A little background first
After 10 years as an internal offensive security professional, I joined SCYTHE to help organizations mature their security posture leveraging years of lessons learned. I created the Ethical Hacking Maturity Model (covered in SEC565) that documents how offensive security assessments evolved over time:
Most organizations start by scanning their infrastructure and web applications with a vulnerability scanner. There are many tools out there that do this automatically and output a long report focusing on patches and configurations that need to be applied. This assessment can be of higher value if someone validates the vulnerabilities and properly prioritizes the vulnerabilities for the respective environment using the environmental and temporal metrics of the Common Vulnerability Scoring System (CVSS). Overall this process is called Vulnerability Assessment and is part of the Vulnerability Management program
Penetration Testing goes a step further and exploits the vulnerabilities identified. This is the main differentiator from vulnerability assessment where vulnerabilities are only being verified. Penetration Testing involves exploiting vulnerabilities under controlled circumstances; in a professional, safe manner according to a carefully designed scope and Rules of Engagement.
We then realized that adversaries were not just exploiting technology but looking at the target organization holistically. This led to Red Teaming, looking at the organization from the perspective of the adversary. In information security, the Red Team is an objective based stealth engagement with the goal of testing, measuring, and improving people, process, and technology. In particular, Red Team tends to focus on the organizations resilience to an attack: detection and response. Running multiple internal Red Team engagements is different from a one-ff third-party Red Team Engagement.
As we looked at our goals and progress improving the blue team, we realized that working together, as a Purple Team, allowed for more efficient improvements. A Purple Team is a collaboration of various information security skill sets: a process where teams work together to test, measure and improve defensive security posture (people, process, and technology) by emulating tactics, techniques, and procedures (TTPs) and adversary behaviors. The biggest differentiation is that both the attack and defense are done together, sharing the screen, so everyone learns.

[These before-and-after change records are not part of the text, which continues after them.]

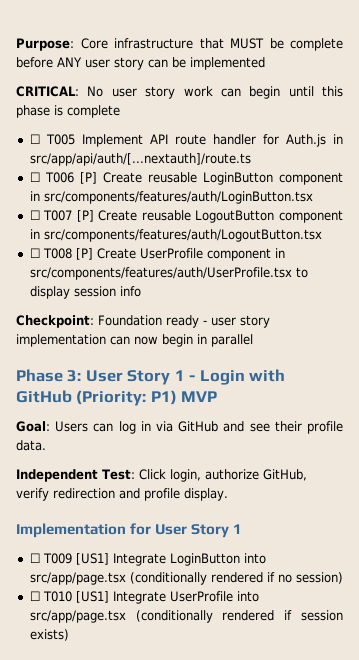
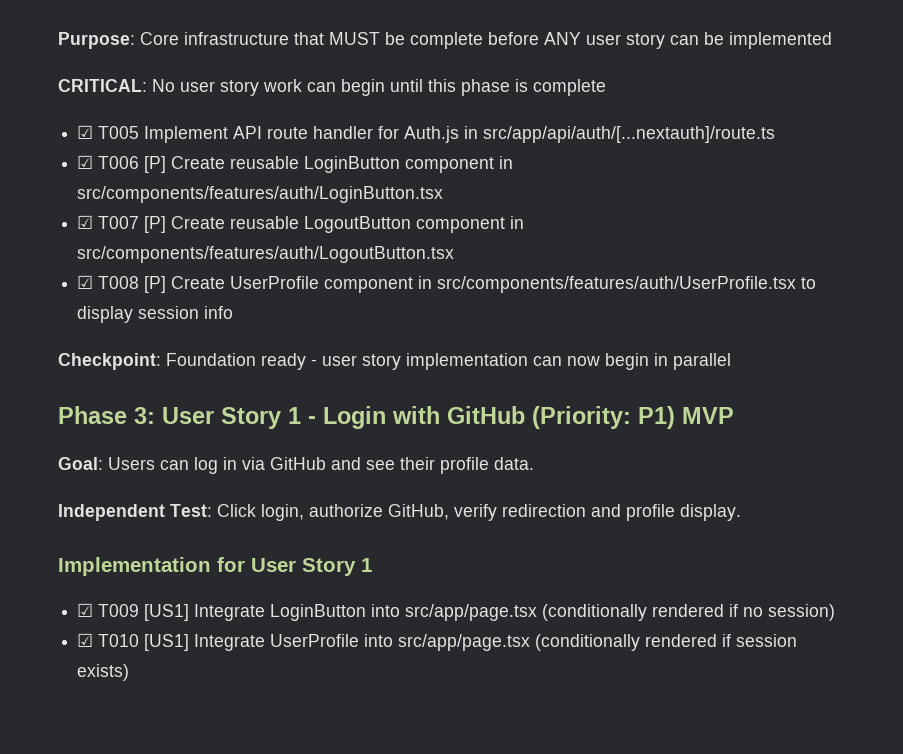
- ☐ T005 Implement API route handler for Auth.js in src/app/api/auth/[...nextauth]/route.ts
+ ☑ T005 Implement API route handler for Auth.js in src/app/api/auth/[...nextauth]/route.ts
- ☐ T006 [P] Create reusable LoginButton component in src/components/features/auth/LoginButton.tsx
+ ☑ T006 [P] Create reusable LoginButton component in src/components/features/auth/LoginButton.tsx
- ☐ T007 [P] Create reusable LogoutButton component in src/components/features/auth/LogoutButton.tsx
+ ☑ T007 [P] Create reusable LogoutButton component in src/components/features/auth/LogoutButton.tsx
- ☐ T008 [P] Create UserProfile component in src/components/features/auth/UserProfile.tsx to display session info
+ ☑ T008 [P] Create UserProfile component in src/components/features/auth/UserProfile.tsx to display session info
- ☐ T009 [US1] Integrate LoginButton into src/app/page.tsx (conditionally rendered if no session)
+ ☑ T009 [US1] Integrate LoginButton into src/app/page.tsx (conditionally rendered if no session)
- ☐ T010 [US1] Integrate UserProfile into src/app/page.tsx (conditionally rendered if session exists)
+ ☑ T010 [US1] Integrate UserProfile into src/app/page.tsx (conditionally rendered if session exists)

As a final caveat to this introduction, this was how we did it over the 10 years I was there and I understand not all organizations are going to follow the same path. The Ethical Hacking Maturity Model is not meant to be a step by step guide e.g. an organization doesn’t stop scanning for vulnerabilities because they are Red Teaming. Instead, these different assessments provide different value propositions; all of these assessments must provide business value!
Red Team Mentality
I think one of the biggest changes from Penetration Testing to Red Team is the mentality. Red Team is "the practice of looking at a problem or situation from the perspective of an adversary" (Red Team Journal). One of the main attributes of Red Teaming is to test assumptions. You may have heard this before as “Being the Devil’s Advocate”. Red Team Engagements are objective driven and stealth meaning the defenders in the target organization are not aware of the engagement. Red Teaming is not only a technical aspect but that will be the focus in this post.
In Information Security, the goal of the Red Team is to make the Blue Team better. One of the ways the Red Team can meet that goal is by emulating adversary tactics, techniques, and procedures (TTPs) to measure the detection and response of the blue team and determine if the organization is resilient to a real attack.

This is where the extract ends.